TASK GOAL: All of the data should be restated word for word, with the pictures omitted.

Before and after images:
»»

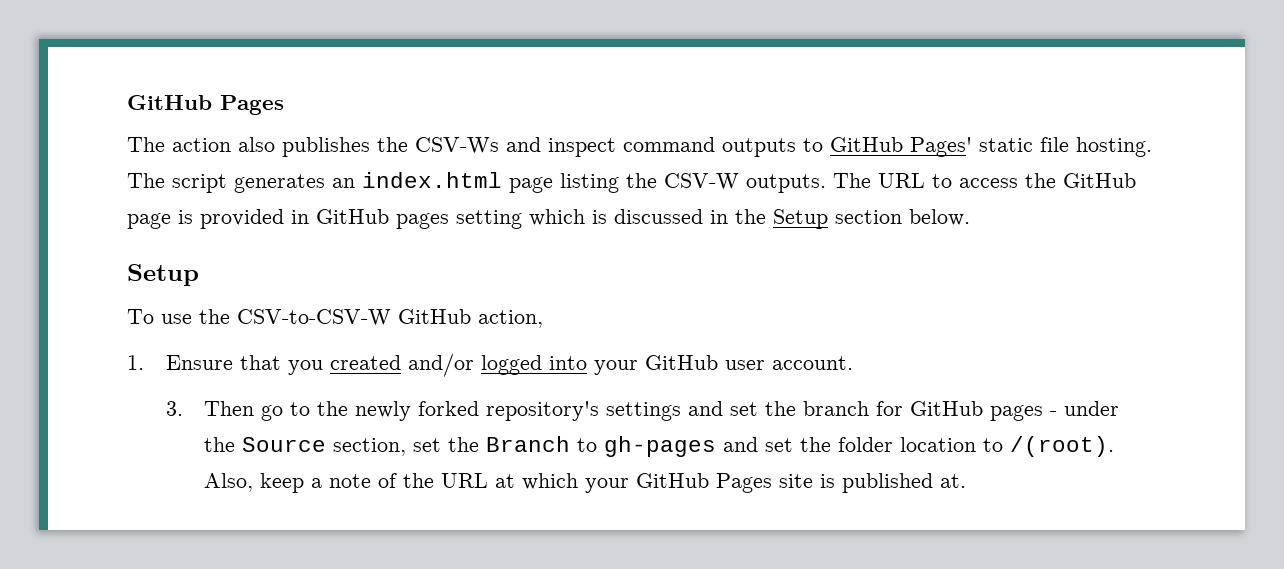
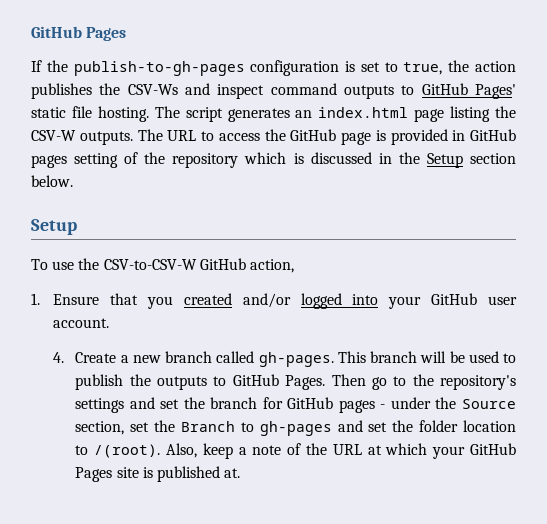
- The action also publishes the CSV-Ws and inspect command outputs to GitHub Pages' static file hosting.
+ If the publish-to-gh-pages configuration is set to true, the action publishes the CSV-Ws and inspect command outputs to GitHub Pages' static file hosting.
- The URL to access the GitHub page is provided in GitHub pages setting which is discussed in the Setup section below.
+ The URL to access the GitHub page is provided in GitHub pages setting of the repository which is discussed in the Setup section below.
- 3. Then go to the newly forked repository's settings and set the branch for GitHub pages - under the Source section, set the Branch to gh-pages and set the folder location to /(root).
+ 4. Create a new branch called gh-pages. This branch will be used to publish the outputs to GitHub Pages. Then go to the repository's settings and set the branch for GitHub pages - under the Source section, set the Branch to gh-pages and set the folder location to /(root).

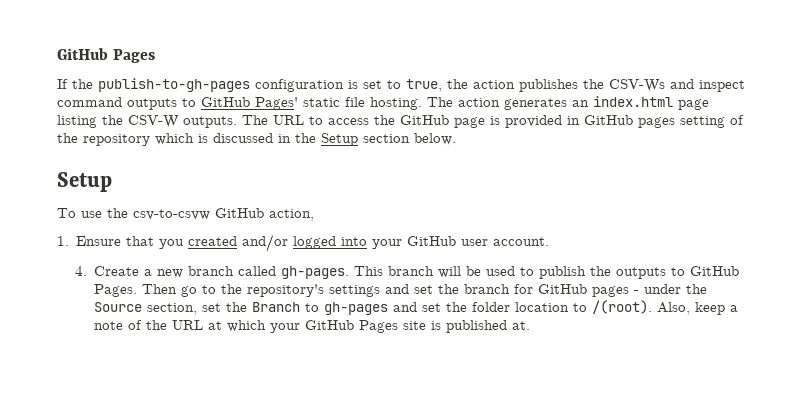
- The script generates an index.html page listing the CSV-W outputs.
+ The action generates an index.html page listing the CSV-W outputs.
- To use the CSV-to-CSV-W GitHub action,
+ To use the csv-to-csvw GitHub action,

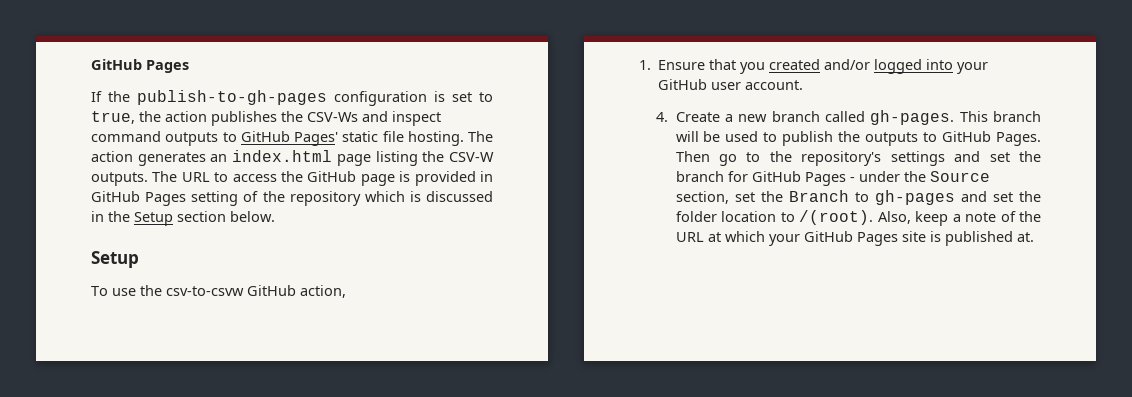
- The URL to access the GitHub page is provided in GitHub pages setting of the repository which is discussed in the Setup section below.
+ The URL to access the GitHub page is provided in GitHub Pages setting of the repository which is discussed in the Setup section below.
- Then go to the repository's settings and set the branch for GitHub pages - under the Source section, set the Branch to gh-pages and set the folder location to /(root).
+ Then go to the repository's settings and set the branch for GitHub Pages - under the Source section, set the Branch to gh-pages and set the folder location to /(root).

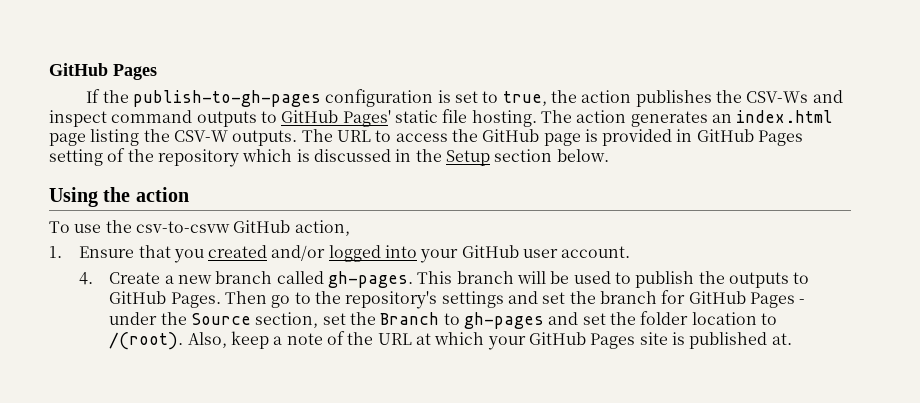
  The URL to access the GitHub page is provided in GitHub Pages setting of the repository which is discussed in the Setup section below.
- Setup
+ Using the action

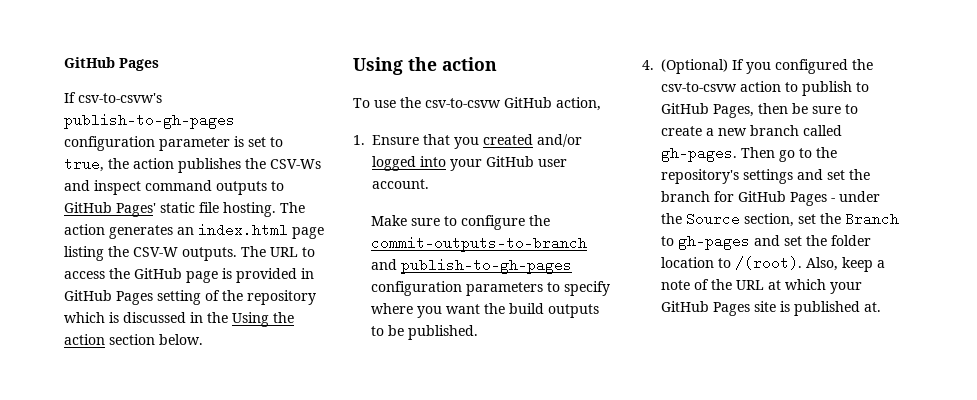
- If the publish-to-gh-pages configuration is set to true, the action publishes the CSV-Ws and inspect command outputs to GitHub Pages' static file hosting.
+ If csv-to-csvw's publish-to-gh-pages configuration parameter is set to true, the action publishes the CSV-Ws and inspect command outputs to GitHub Pages' static file hosting.
- The URL to access the GitHub page is provided in GitHub Pages setting of the repository which is discussed in the Setup section below.
+ The URL to access the GitHub page is provided in GitHub Pages setting of the repository which is discussed in the Using the action section below.
- 4. Create a new branch called gh-pages.
+ Make sure to configure the commit-outputs-to-branch and publish-to-gh-pages configuration parameters to specify where you want the build outputs to be published.
+ 4. (Optional) If you configured the csv-to-csvw action to publish to GitHub Pages, then be sure to create a new branch called gh-pages.
- This branch will be used to publish the outputs to GitHub Pages.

««

WRITTEN REPLY:
- The action also publishes the CSV-Ws and inspect command outputs to GitHub Pages' static file hosting.
+ If the publish-to-gh-pages configuration is set to true, the action publishes the CSV-Ws and inspect command outputs to GitHub Pages' static file hosting.
- The URL to access the GitHub page is provided in GitHub pages setting which is discussed in the Setup section below.
+ The URL to access the GitHub page is provided in GitHub pages setting of the repository which is discussed in the Setup section below.
- 3. Then go to the newly forked repository's settings and set the branch for GitHub pages - under the Source section, set the Branch to gh-pages and set the folder location to /(root).
+ 4. Create a new branch called gh-pages. This branch will be used to publish the outputs to GitHub Pages. Then go to the repository's settings and set the branch for GitHub pages - under the Source section, set the Branch to gh-pages and set the folder location to /(root).

- The script generates an index.html page listing the CSV-W outputs.
+ The action generates an index.html page listing the CSV-W outputs.
- To use the CSV-to-CSV-W GitHub action,
+ To use the csv-to-csvw GitHub action,

- The URL to access the GitHub page is provided in GitHub pages setting of the repository which is discussed in the Setup section below.
+ The URL to access the GitHub page is provided in GitHub Pages setting of the repository which is discussed in the Setup section below.
- Then go to the repository's settings and set the branch for GitHub pages - under the Source section, set the Branch to gh-pages and set the folder location to /(root).
+ Then go to the repository's settings and set the branch for GitHub Pages - under the Source section, set the Branch to gh-pages and set the folder location to /(root).

  The URL to access the GitHub page is provided in GitHub Pages setting of the repository which is discussed in the Setup section below.
- Setup
+ Using the action

- If the publish-to-gh-pages configuration is set to true, the action publishes the CSV-Ws and inspect command outputs to GitHub Pages' static file hosting.
+ If csv-to-csvw's publish-to-gh-pages configuration parameter is set to true, the action publishes the CSV-Ws and inspect command outputs to GitHub Pages' static file hosting.
- The URL to access the GitHub page is provided in GitHub Pages setting of the repository which is discussed in the Setup section below.
+ The URL to access the GitHub page is provided in GitHub Pages setting of the repository which is discussed in the Using the action section below.
- 4. Create a new branch called gh-pages.
+ Make sure to configure the commit-outputs-to-branch and publish-to-gh-pages configuration parameters to specify where you want the build outputs to be published.
+ 4. (Optional) If you configured the csv-to-csvw action to publish to GitHub Pages, then be sure to create a new branch called gh-pages.
- This branch will be used to publish the outputs to GitHub Pages.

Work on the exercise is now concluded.